Displays a list of certutil commands.

• For more information about creating a CMS request from the root certificate by using the certreq –policy command, see Certreq in Related Topics. In Certreq, see the "To construct a cross-certification or qualified subordination request from an existing CA certificate or request" task.
  
  
• If possible, when you construct a request from an existing certificate, you should run the certreq –policy command on a computer that has the input certificate's private key installed. If the private key is unavailable (as is usually the case for cross-certifying non-Microsoft CAs), the PKCS #10 file is NULL-signed and the outer CMS is also NULL-signed.

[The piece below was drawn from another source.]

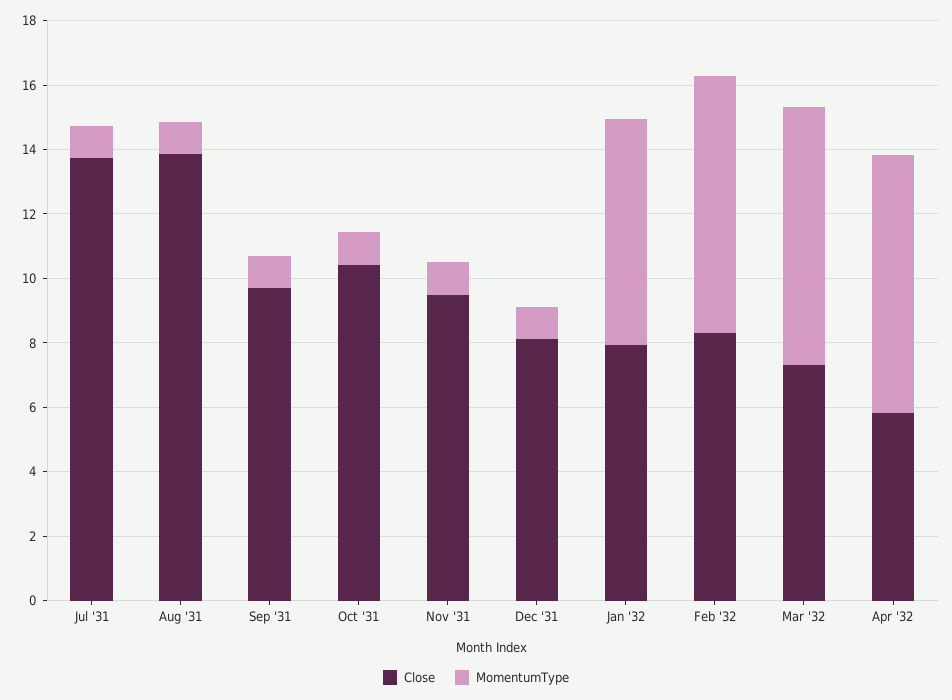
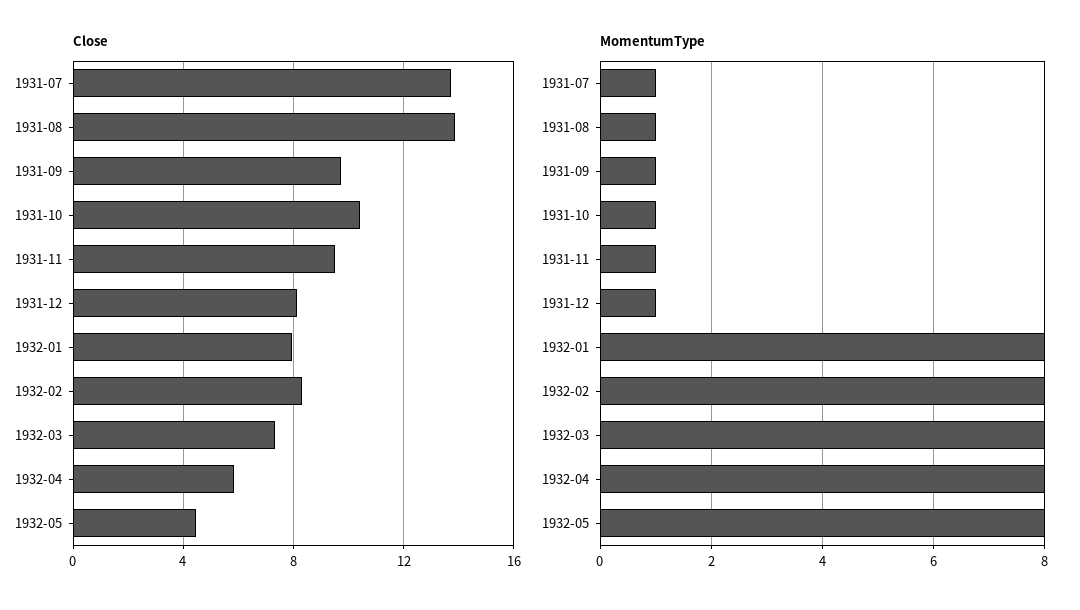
MomentumType, Jan '32: 7 -> 8
Close, 1932-05: none -> 4.5
MomentumType, 1932-05: none -> 8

A NULL-signed PKCS#10 is unacceptable to most non-Microsoft CAs.
  
  

certutil -repairstore [{-cspCSPName[-f]}] [-enterprise] [-user] [-gmt] [-seconds] [-split] [-v] [{ca | my| root | spc}] CertIndex

-repairstore

Repairs the key provider information in the ca store.

-csp

Uses only the cryptographic service provider (CSP) specified to locate and repair the key.

CSPName

Specifies the name of the CSP to use.

-f

Used with -csp to locate a key when necessary to force searching for the key using the specified CSP.

-enterprise

Uses the local computer Enterprise registry certificate store.

-user

Uses the HKEY_CURRENT_USER keys or certificate store.

-gmt

Displays time as Greenwich mean time.

-seconds

Displays time with seconds and milliseconds.

-split

Splits the embedded Abstract Syntax Notation One (ASN.1) elements, and saves them to files.

-v

Specifies verbose output.

ca

Specifies certificates in the Intermediate Certification Authorities store.

my

Specifies certificates issued to the local computer.

root

Specifies certificates in the Trusted Root Certification Authorities store.

spc

Specifies software publisher certificates.

CertIndex

Specifies the Secure Hash Algorithm (SHA-1) certificate hash, serial number, or certificate index identifier.

-?

Displays a list of certutil commands.

• If the certificate is located in the HKEY_LOCAL_MACHINE certificate store, do not use -user.
  
  

certutil -url[-f] [-gmt] [-seconds] [-split] [-v] CertFile.crt

-url

Verifies certificate or certificate revocation list (CRL) URLs.

-f

Overwrites existing files or keys.

-gmt

Displays time as Greenwich mean time.

-seconds

Displays time with seconds and milliseconds.

-split

Splits the embedded Abstract Syntax Notation One (ASN.1) elements, and saves them to files.

-v

Specifies verbose output.

CertFile .crt

Specifies the certificate file.

-?

Displays a list of certutil commands.

• To make sure that the URLs are valid and point to the appropriate CRLs or issuing CA certificates, you can use this command to check the Authority Information Access (AIA) and CRL Distribution Points (CDPs) extensions, and then dereference the URLs inside these extensions.
  
  

certutil -scinfo [-gmt] [-seconds] [-silent] [-split] [-v] [ReaderName]

-scinfo

Displays smart card information.

-gmt

Displays time as Greenwich mean time.

-seconds

Displays time with seconds and milliseconds.

-silent

Uses a silent flag to acquire CryptContext.

-split

Splits the embedded Abstract Syntax Notation One (ASN.1) elements, and saves them to files.

-v

Specifies verbose output.

ReaderName

Specifies the name of the smart card reader.

-?

Displays a list of certutil commands.

certutil -template [-user] [-ut] [-mt] [-gmt] [-seconds] [-v] TemplateName

-template

Displays the specified template.

-user

Uses the HKEY_CURRENT_USER keys or certificate store.

-ut

Displays the user templates.

-mt

Displays the computer templates.

-gmt

Displays time as Greenwich mean time.

-seconds

Displays time with seconds and milliseconds.

-v

Specifies verbose output.

TemplateName

Specifies the name of the template that you want to view.

-?

Displays a list of certutil commands.

certutil PFXfile .pfx

PFXfile .pfx

Specifies a file with a .pfx extension.

-?

Displays a list of certutil commands.

• After you import the .pfx file, you can display the HKEY_CURRENT_USER "My" store using the following syntax:
  
  certutil /user /store my [CertIndex]
  
  This command displays each certificate key's cryptographic service provider (CSP) as Provider=xxx.
  
  
• In place of CertIndex, you can specify the decimal, the zero-based certificate store index number, the common name, the Secure Hash Algorithm (SHA-1), or the public key SHA-1.